* [YOUR ASSIGNMENT]: Repeat exactly the lines running from the first line of the data to the line containing "De Nhat Beef Flavor", both ends included, and nothing else; drop the pictures.

(Stored dataset items)
┌──

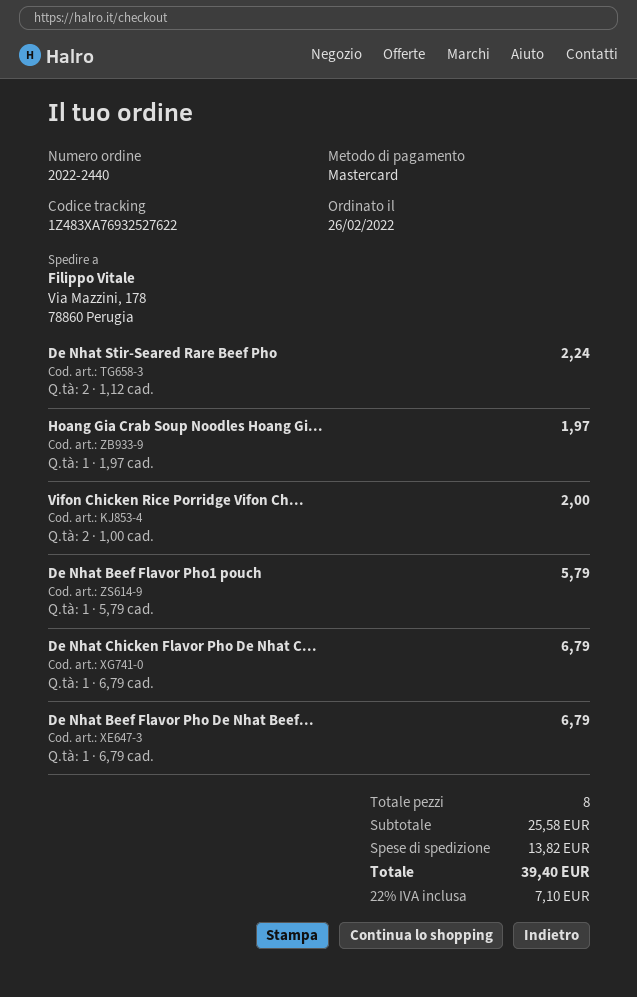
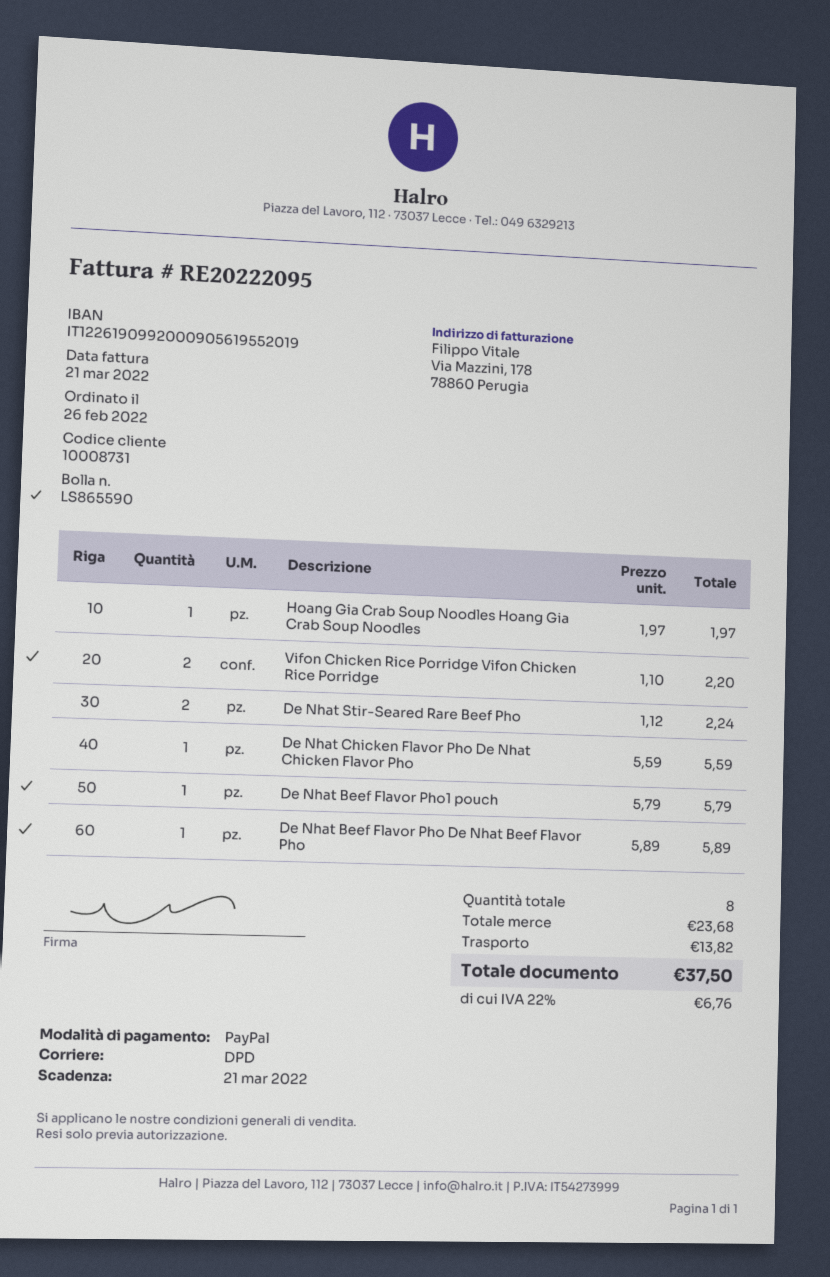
payment method: Mastercard -> PayPal
Vifon Chicken Rice Porridge Vifon Ch...: 2 x 1.00 = 2.00 -> 2 x 1.10 = 2.20
De Nhat Chicken Flavor Pho De Nhat C...: 1 x 6.79 = 6.79 -> 1 x 5.59 = 5.59
De Nhat Beef Flavor Pho De Nhat Beef...: 1 x 6.79 = 6.79 -> 1 x 5.89 = 5.89
subtotal: 25.58 -> 23.68
tax: 22% = 7.10 -> 22% = 6.76
total: 39.40 -> 37.50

└──

* [TASK ANSWER]:
payment method: Mastercard -> PayPal
Vifon Chicken Rice Porridge Vifon Ch...: 2 x 1.00 = 2.00 -> 2 x 1.10 = 2.20
De Nhat Chicken Flavor Pho De Nhat C...: 1 x 6.79 = 6.79 -> 1 x 5.59 = 5.59
De Nhat Beef Flavor Pho De Nhat Beef...: 1 x 6.79 = 6.79 -> 1 x 5.89 = 5.89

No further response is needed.